Différents types de capteurs de lumière portatifs existent sur le marché. Aucun jusqu’ici ne parvenait toutefois à mesurer notre exposition à la lumière de manière réellement spectrale, c’est-à-dire en fonction de la longueur d’onde de la lumière (toutes les «couleurs» qui la composent). C’est là la nouveauté du prototype développé par l’EPFL. Les données manquent en effet sur le type de lumière à laquelle on est réellement exposé en fonction de ses habitudes et de l’environnement dans lequel on vit et travaille. Les effets physiologiques de la lumière dépendent non seulement de son intensité et sa temporalité, mais aussi de son spectre. C’est la lacune que le capteur Spectrace compte combler. 

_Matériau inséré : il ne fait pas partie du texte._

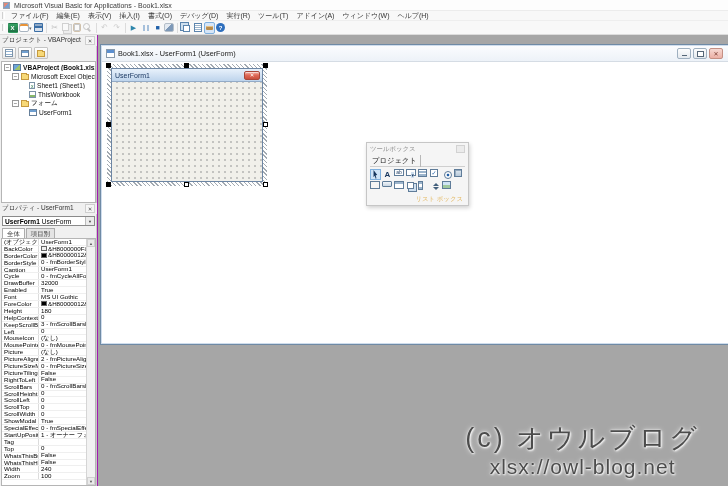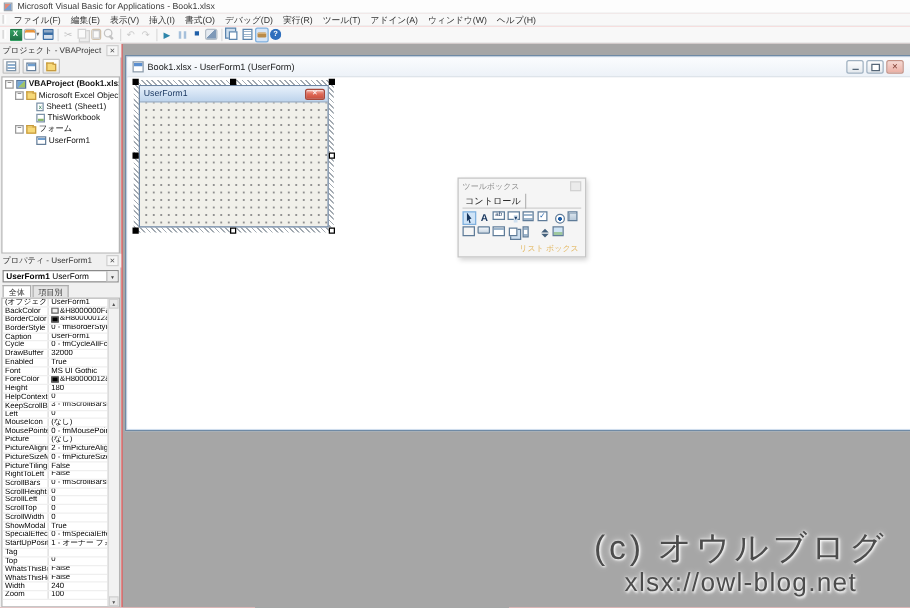--- a/index.html
+++ b/index.html
@@ -1,17 +1,17 @@
 <!DOCTYPE html>
 <html><head>
 <meta charset="utf-8">
 <style>
   html,body{margin:0;padding:0;background:#d8d8d8}
   *{box-sizing:border-box}
-  #app{position:relative;width:728px;height:486px;background:#ef4444;overflow:hidden;
+  #app{position:relative;width:728px;height:486px;background:#a21caf;overflow:hidden;
        font-family:"Liberation Sans","DejaVu Sans",sans-serif;-webkit-font-smoothing:antialiased;cursor:default}
 
   
   .titlebar{position:absolute;left:0;top:0;width:728px;height:11px;background:#fdfdfd;display:flex;align-items:center;padding:0 3px;border-bottom:1px solid #ececec}
   .appicon{width:7px;height:7px;margin-right:4px;background:linear-gradient(135deg,#e0897a 50%,#7a9fd0 50%);border:1px solid #9aa4ae}
   .wtitle{font-size:7px;color:#3a3a3a;white-space:nowrap}
   .menubar{position:absolute;left:0;top:11px;width:728px;height:10px;background:#f8f8f8;display:flex;align-items:center;border-bottom:1px solid #eeeeee;padding-left:2px}
   .grip{width:3px;height:7px;border-left:1px solid #d0d0d0;border-right:1px solid #fff;margin-right:2px}
   .mi{font-size:7px;color:#333;padding:0 4px;white-space:nowrap}
   .toolbar{position:absolute;left:0;top:21px;width:728px;height:14px;background:#f8f8f8;display:flex;align-items:center;border-bottom:1px solid #dcdcdc;padding-left:2px}
@@ -129,21 +129,21 @@
   .tb-tabstrip{width:10px;height:8px;border:1px solid #5f7c99;background:#fff;box-shadow:inset 0 2px 0 #9db5cc}
   .tb-multipage::before{content:"";width:5px;height:5px;background:#fff;border:1px solid #5f7c99;box-shadow:2px 2px 0 #cfe0f0,2px 2px 0 1px #5f7c99;margin:-2px 0 0 -2px}
   .tb-scrollbar{width:5px;height:9px;border:1px solid #5f7c99;background:linear-gradient(#9db5cc 0 2px,#fff 2px calc(100% - 2px),#9db5cc calc(100% - 2px))}
   .tb-spinbutton{flex-direction:column}
   .tb-spinbutton::before{content:"";border-left:3px solid transparent;border-right:3px solid transparent;border-bottom:3px solid #44607c;margin-bottom:1px}
   .tb-spinbutton::after{content:"";border-left:3px solid transparent;border-right:3px solid transparent;border-top:3px solid #44607c}
   .tb-image{width:9px;height:8px;border:1px solid #5f7c99;background:linear-gradient(180deg,#cfe4f5 55%,#9ec89e 55%)}
   .tb-ghost{position:absolute;right:5px;bottom:1px;font-size:6.4px;color:#e0ae4a;opacity:.85;white-space:nowrap}
 
   
-  .watermark{position:absolute;right:18px;bottom:6px;text-align:center;color:#4c4c4c;line-height:1.18;
+  .watermark{position:absolute;right:28px;bottom:6px;text-align:center;color:#4c4c4c;line-height:1.18;
              text-shadow:0 0 2px rgba(255,255,255,.95),0 0 5px rgba(255,255,255,.8),1px 1px 2px rgba(255,255,255,.9)}
   .wm1{font-size:27px;letter-spacing:3px}
   .wm2{font-size:21px;letter-spacing:1px}
 </style>
 </head>
 <body>
 
 <div id="app">
 
   <div class="titlebar">
@@ -512,21 +512,21 @@
         </div>
       </div>
     </div>
 
     <div class="toolbox">
       <div class="tb-head">
         <span>ツールボックス</span>
         <span class="tb-close"></span>
       </div>
       <div class="tb-tabrow">
-        <span class="tb-tabname">コントロール</span>
+        <span class="tb-tabname">プロジェクト</span>
       </div>
       <div class="tb-grid" id="tbgrid">
           <span class="tbc tb-select selected"></span>
           <span class="tbc tb-label"></span>
           <span class="tbc tb-textbox"></span>
           <span class="tbc tb-combobox"></span>
           <span class="tbc tb-listbox"></span>
           <span class="tbc tb-checkbox"></span>
           <span class="tbc tb-optionbutton"></span>
           <span class="tbc tb-togglebutton"></span>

Dans le cadre de sa thèse au laboratoire LIPID de l’EPFL, sous la supervision conjointe de Marilyne Andersen et de Manuel Spitschan du Département de psychologie expérimentale de l’Université d’Oxford, Forrest Webler cherche à développer le concept de «diète spectrale», visant à catégoriser les profils d’exposition à la lumière. A cette fin, il a repéré un spectromètre miniaturisé, fabriqué par la start-up sud-coréenne Nanolambda pour des applications agroalimentaires. En collaboration avec Giorgia Chinazzo, alors post-doctorante au LIPID et impliquée dès le début dans le projet, il a ensuite travaillé avec des étudiants en électronique de l’EPFL pour adapter le spectromètre sous la forme de capteur portatif qui intègre aussi un senseur UV et un photomètre et offre une résolution temporelle de moins d’une seconde. 

Esthétique et agréable à porter

En parallèle, l’EPFL a collaboré avec des designers Produit et Media/interaction de la HEAD – Genève à travers un atelier organisé en juillet 2019 avec une dizaine d’étudiants et alumni et mené par Laure Krayenbuhl, fondatrice du bureau a-project studio basé à Bienne. Leur mission: trouver un design qui soit esthétique et agréable à porter. Divers concepts ont été explorés, allant du capteur porté à l’oreille à la broche-bijou, en passant par des patches corporels à base de biomatériaux, pour aboutir à un collier connecté combiné à des variantes de type broche. Ceux-ci ont fait l’objet d’un développement plus approfondi au cours de l’automne 2019, où la technique et le design ont évolué en synergie, en s’influençant mutuellement. 

Les personnes qui se rendent au travail à vélo, en métro ou en voiture ont-elles un profil spectral différent au point où cela peut avoir un impact sur leur santé et leur bien-être? Qu’en est-il de la taille de leurs fenêtres au bureau, ou de l’orientation de celles-ci? Autant de questions auxquelles compte répondre le laboratoire LIPID ces prochaines années.